Well, what happens if our function changes, e.g. we change the calculation so that we extract the first character from the input string instead of the last:
CREATE OR REPLACE FUNCTION plsql_fbi_cat (p_cat IN plsql_fbi.cat%TYPE) RETURN VARCHAR2 DETERMINISTIC AS BEGIN RETURN SUBSTR(p_cat,1,1); END plsql_fbi_cat;
Now we rerun our query and we get the following result:
SQL>SELECT * 2 FROM plsql_fbi 3 WHERE plsql_fbi_cat(cat) = 'C' 4 ORDER BY 5 cat 6 / ID CAT ---------- ---------- 18 FSAHXSSXCC 68 IEMPRBPTCC 56 JGDDOSKQYC
Clearly this result is incorrect. We’ve changed our function but the query is still returning the same results as the pre-modified function. When we recompiled our PL/SQL function our index that is based on that function was not updated. This might come as a surprise to some but that’s just the way it is. In order to get the index to reflect the revised calculation we need to rebuild the index:
SQL>ALTER INDEX plsql_fbi_ix1 REBUILD 2 / Index altered. SQL>SELECT * 2 FROM plsql_fbi 3 WHERE plsql_fbi_cat(cat) = 'C' 4 ORDER BY 5 cat 6 / ID CAT ---------- ---------- 19 CMBJCOCCPD 62 CRUDSSFRRO
This time we get the results that we would expect from the revised function. What would happen if we forget to rebuild our index and data in the table changed:
SQL>INSERT INTO plsql_fbi 2 VALUES (200,'ACDC') 3 / 1 row created. SQL> SQL>INSERT INTO plsql_fbi 2 VALUES (201,'CDCA') 3 / 1 row created. SQL>COMMIT 2 / Commit complete. SQL>SELECT * 2 FROM plsql_fbi 3 WHERE plsql_fbi_cat(cat) = 'C' 4 ORDER BY 5 cat 6 / ID CAT ---------- ---------- 201 CDCA 18 FSAHXSSXCC 68 IEMPRBPTCC 56 JGDDOSKQYC
Whoa, that’s completely inconsistent! What we now have are entries in the index where some have been calculated using the initial version of the PL/SQL function and some with the modified version. So, the recommendation here would be that if a function used by an index is modified then the index should immediately be rebuilt. This might sound quite simple and obvious but in a complex environment where function calls might be nested one within another then it can be hard to work out the precise impact of any single code change. My recommendation would be that if you decide to use a PL/SQL function for an index then keep the function logic self-contained and don’t start calling other PL/SQL functions. Generating incorrect results from a query is probably the worst type of error that can occur within a database application so it is best to avoid scenarios that can lead to this.

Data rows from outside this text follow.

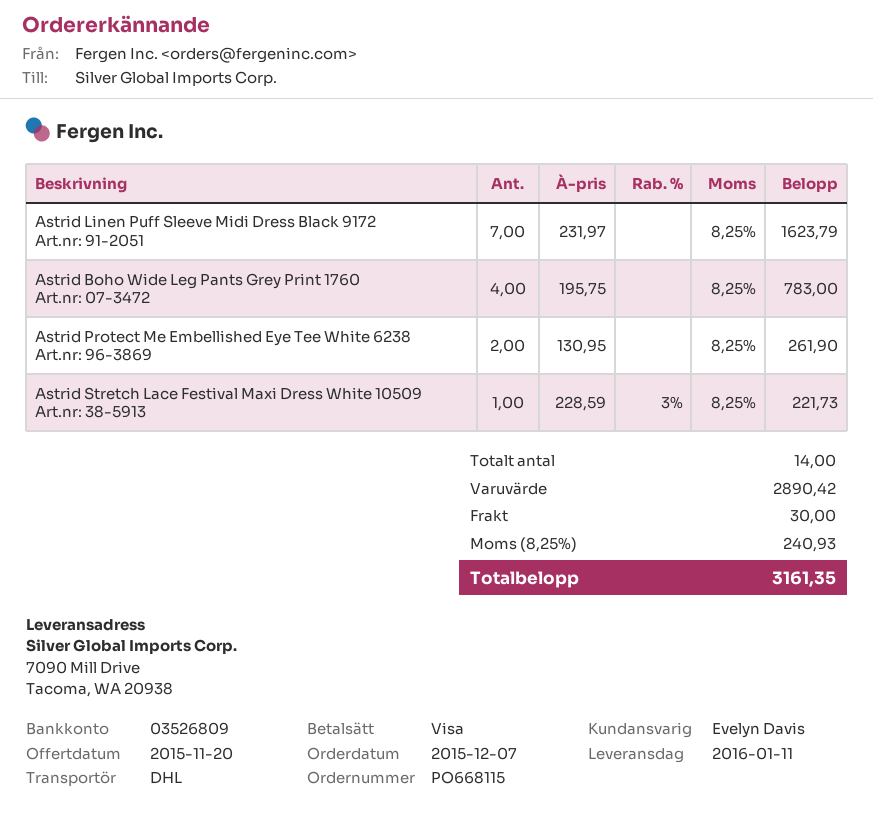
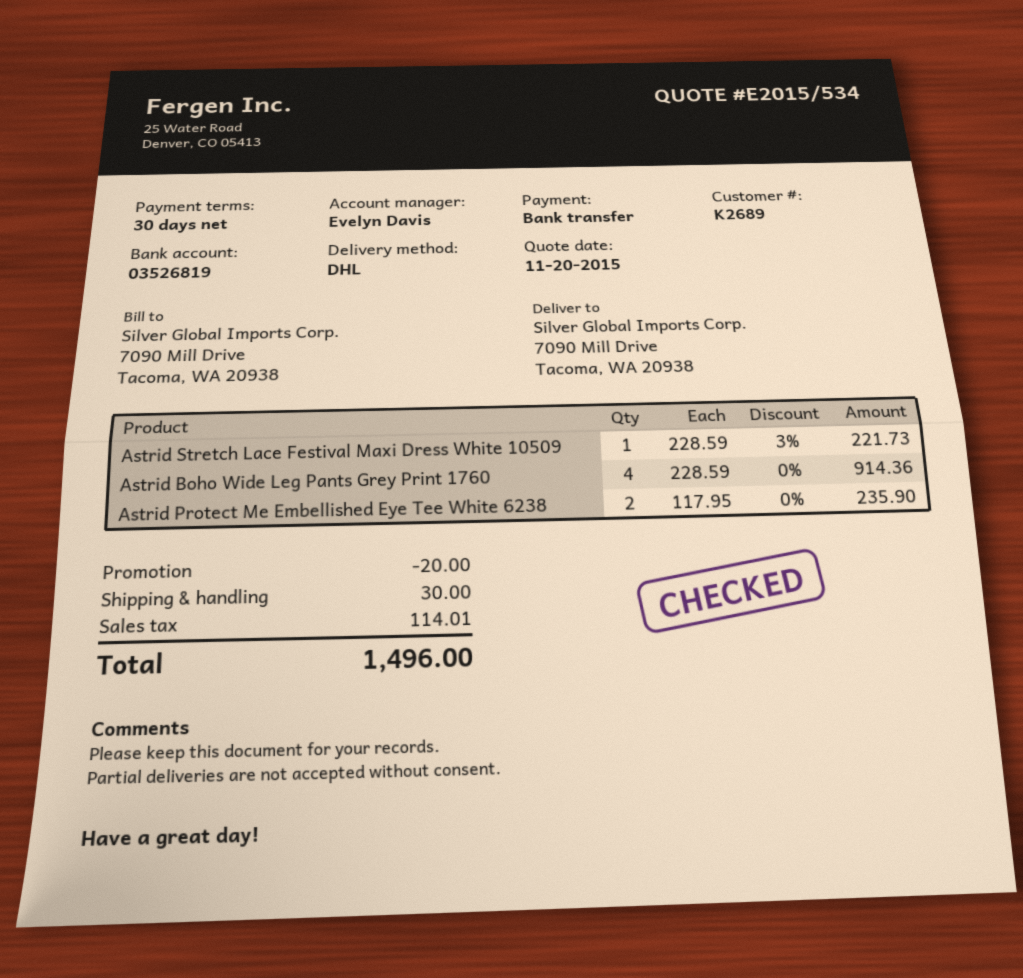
payment method: Visa -> bank transfer
bank account: 03526809 -> 03526819
Astrid Linen Puff Sleeve Midi Dress Black 9172: 7 x 231.97 = 1623.79 -> none
Astrid Boho Wide Leg Pants Grey Print 1760: 4 x 195.75 = 783.00 -> 4 x 228.59 = 914.36
Astrid Protect Me Embellished Eye Tee White 6238: 2 x 130.95 = 261.90 -> 2 x 117.95 = 235.90
discount: none -> 20.00
tax: 240.93 -> 114.01
total: 3161.35 -> 1496.00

What happens if we modify the function and it ends up invalid through some typo?
SQL>CREATE OR REPLACE FUNCTION plsql_fbi_cat (p_cat IN plsql_fbi.cat%TYPE) 2 RETURN VARCHAR2 3 DETERMINISTIC 4 AS 5 BEGIN 6 RETURN xSUBSTR(p_cat,-1,1); 7 END plsql_fbi_cat; 8 / Warning: Function created with compilation errors. SQL>SELECT * 2 FROM plsql_fbi 3 WHERE plsql_fbi_cat(cat) = 'C' 4 ORDER BY 5 cat 6 / FROM plsql_fbi * ERROR at line 2: ORA-06575: Package or function PLSQL_FBI_CAT is in an invalid state
Again, probably no surprises here. If the function goes invalid then we get an error when we try to run our SELECT query. Things change a bit though if our function exists within a package:
SQL>CREATE OR REPLACE PACKAGE pkg_plsql_fbi 2 AS 3 4 FUNCTION cat (p_cat IN plsql_fbi.cat%TYPE) 5 RETURN VARCHAR2 6 DETERMINISTIC; 7 8 END pkg_plsql_fbi; 9 / Package created. SQL> SQL>CREATE OR REPLACE PACKAGE BODY pkg_plsql_fbi 2 AS 3 4 FUNCTION cat (p_cat IN plsql_fbi.cat%TYPE) 5 RETURN VARCHAR2 6 DETERMINISTIC 7 AS 8 BEGIN 9 RETURN SUBSTR(p_cat,-1,1); 10 END cat; 11 12 END pkg_plsql_fbi; 13 / Package body created. SQL> SQL>DROP INDEX plsql_fbi_ix1 2 / Index dropped. SQL> SQL>CREATE INDEX plsql_fbi_ix1 2 ON plsql_fbi (pkg_plsql_fbi.cat(cat)) 3 / Index created. SQL> SQL>SELECT * 2 FROM plsql_fbi 3 WHERE pkg_plsql_fbi.cat(cat) = 'C' 4 ORDER BY 5 cat 6 / ID CAT ---------- ---------- 200 ACDC 18 FSAHXSSXCC 68 IEMPRBPTCC 56 JGDDOSKQYC SQL> SQL>DROP PACKAGE BODY pkg_plsql_fbi 2 / Package body dropped. SQL> SQL>SELECT * 2 FROM plsql_fbi 3 WHERE pkg_plsql_fbi.cat(cat) = 'C' 4 ORDER BY 5 cat 6 / ID CAT ---------- ---------- 200 ACDC 18 FSAHXSSXCC 68 IEMPRBPTCC 56 JGDDOSKQYC
So long as the package specification remain valid then we can continue to run SELECT queries. This makes sense as Oracle is not actually executing the query but using the pre-calculated values that exist in the index. Naturally, if we tell Oracle to ignore our index and force it to execute the function then we get:
SQL>SELECT /*+ FULL (plsql_fbi) */ 2 * 3 FROM plsql_fbi 4 WHERE pkg_plsql_fbi.cat(cat) = 'C' 5 ORDER BY 6 cat 7 / SELECT /*+ FULL (plsql_fbi) */ * ERROR at line 1: ORA-04067: not executed, package body "DEVELOPER.PKG_PLSQL_FBI" does not exist ORA-06508: PL/SQL: could not find program unit being called: "DEVELOPER.PKG_PLSQL_FBI" ORA-06512: at line 1
Likewise, if we attempt to modify the data we will generate an error as Oracle has to actually execute the function in order to update the index:
SQL>INSERT INTO plsql_fbi 2 VALUES (203,'ABCD') 3 / INSERT INTO plsql_fbi * ERROR at line 1: ORA-04067: not executed, package body "DEVELOPER.PKG_PLSQL_FBI" does not exist ORA-06508: PL/SQL: could not find program unit being called: "DEVELOPER.PKG_PLSQL_FBI" ORA-06512: at line 1
So, when using PL/SQL function-based indexes the things to keep in mind are:
- Ensure the function you use is deterministic. Despite the DETERMINISTIC keyword it is up to you to ensure this is true.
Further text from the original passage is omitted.